“Ketika orang berkata: Simon, berhenti bermimpi, itu harapan palsu’, saya mengangkat bahu. Kami berjuang untuk sesuatu dan kami akan terus melakukannya,” lanjutnya.
(https://www.ad.nl/binnenland/simon-tahamata-zoveel-onwetendheid-over-de-molukse-zaak~a694a7a5/)
Simon Tahamata sendiri mendukung gerakan RMS karena semasa kecil, dirinya merasakan hidup di pengasingan bersama masyrakat Maluku lainnya yang berada di Belanda.
Eks pemain Feyenoord ini harus tinggal di Belanda dalam pengasingan karena sang ayah dulunya adalah prajurit KNIL atau prajurit Kerajaan Hindia Belanda di Indonesia.
Saat ayah dan ibunya pindah ke Belanda, Simon Tahamata mengaku bahwa keluarganya selalu memikirkan Maluku Selatan kendati sudah hijrah ke Negeri Kincir Angin.
“Ayah saya Lambert adalah seorang prajurit Knil. Pria yang sangat ketat. Ibu saya adalah wanita yang sangat manis. Kekuatan pendorong keluarga. Kami adalah 12 anak di rumah,” kata Simon Tahamata.

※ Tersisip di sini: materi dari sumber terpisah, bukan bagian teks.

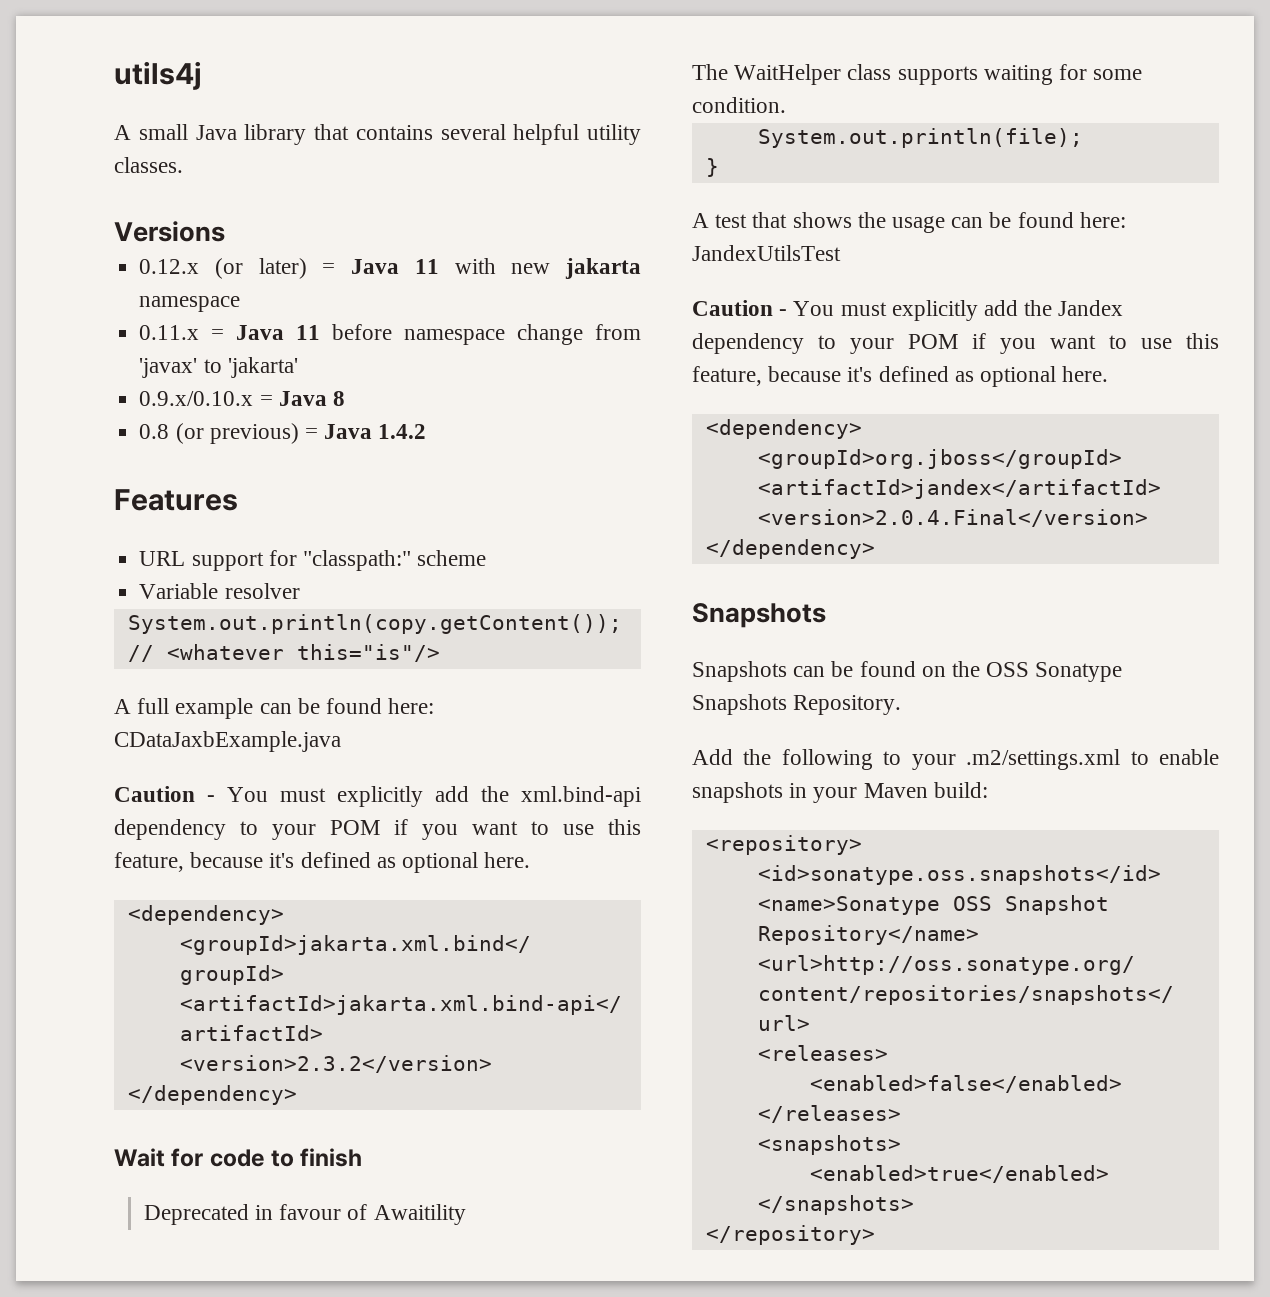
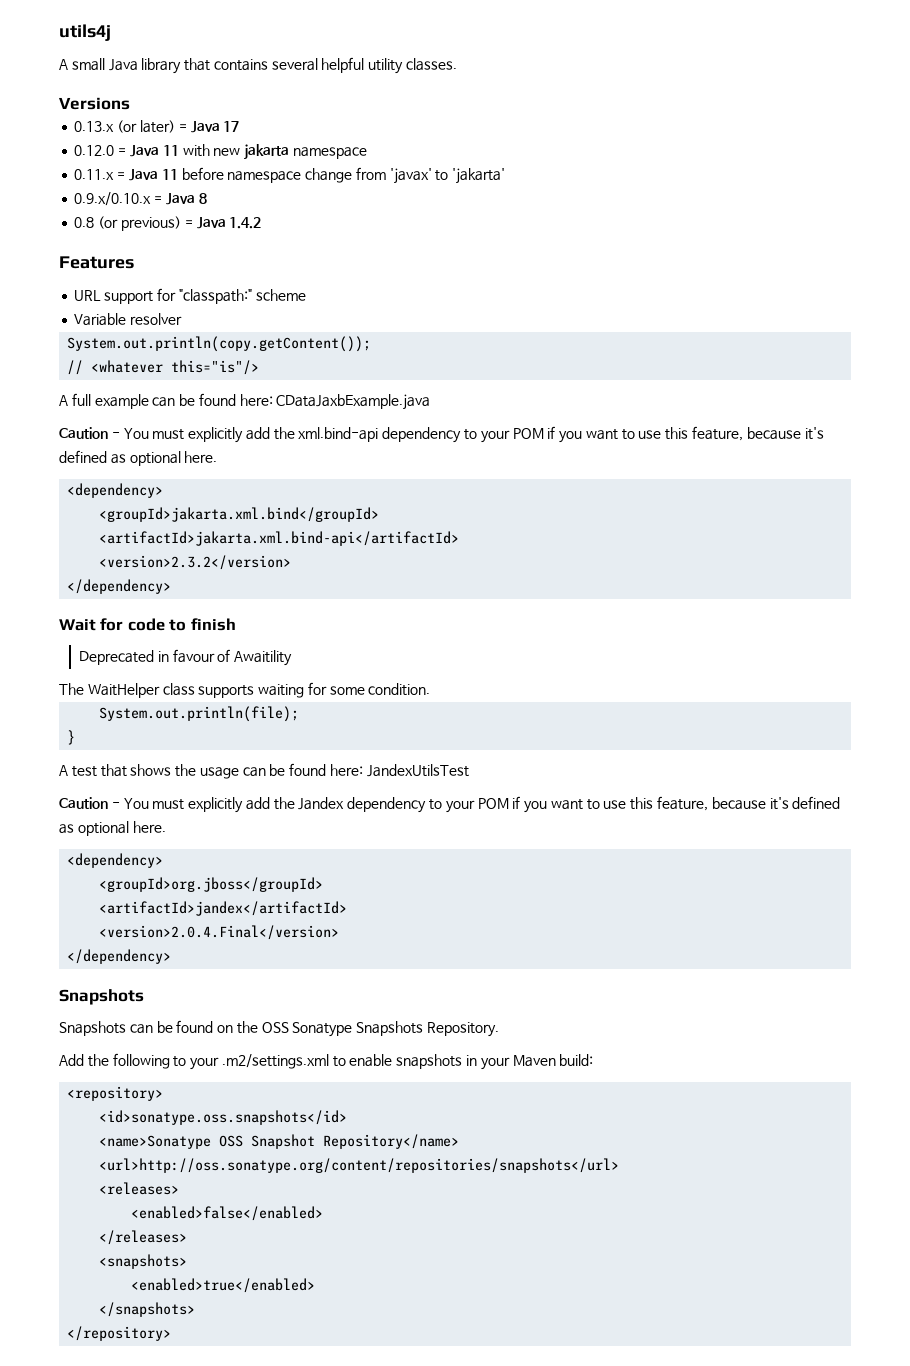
- 0.12.x (or later) = Java 11 with new jakarta namespace
+ 0.13.x (or later) = Java 17
+ 0.12.0 = Java 11 with new jakarta namespace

“Perang di Hindia Belanda, penyebab rakyat Maluku, tidak banyak dibicarakan. Orang tua saya sibuk membangun kehidupan baru di Belanda. Tetapi pikiran mereka mereka berada di Maluku Selatan,” imbuhnya.
Terlepas dari pandangannya terhadap gerakan RMS yang menjadi gerakan separatis di Indonesia ini, Simon Tahamata punya karier cemerlang di lapangan hijau.
Usai menimba ilmu di akademi Ajax Amsterdam, pria yang dulunya berposisi sebagai winger ini mampu menembus tim utama.
Baca Juga: Manajer Timnas Indonesia: Patrick Kluivert yang Minta Ole Romeny
Setelahnya ia sempat bermain di Feyenoord dan juga berkarier di Belgia bersama Standard Liege, Beerschot, hingga Germinal Ekeren.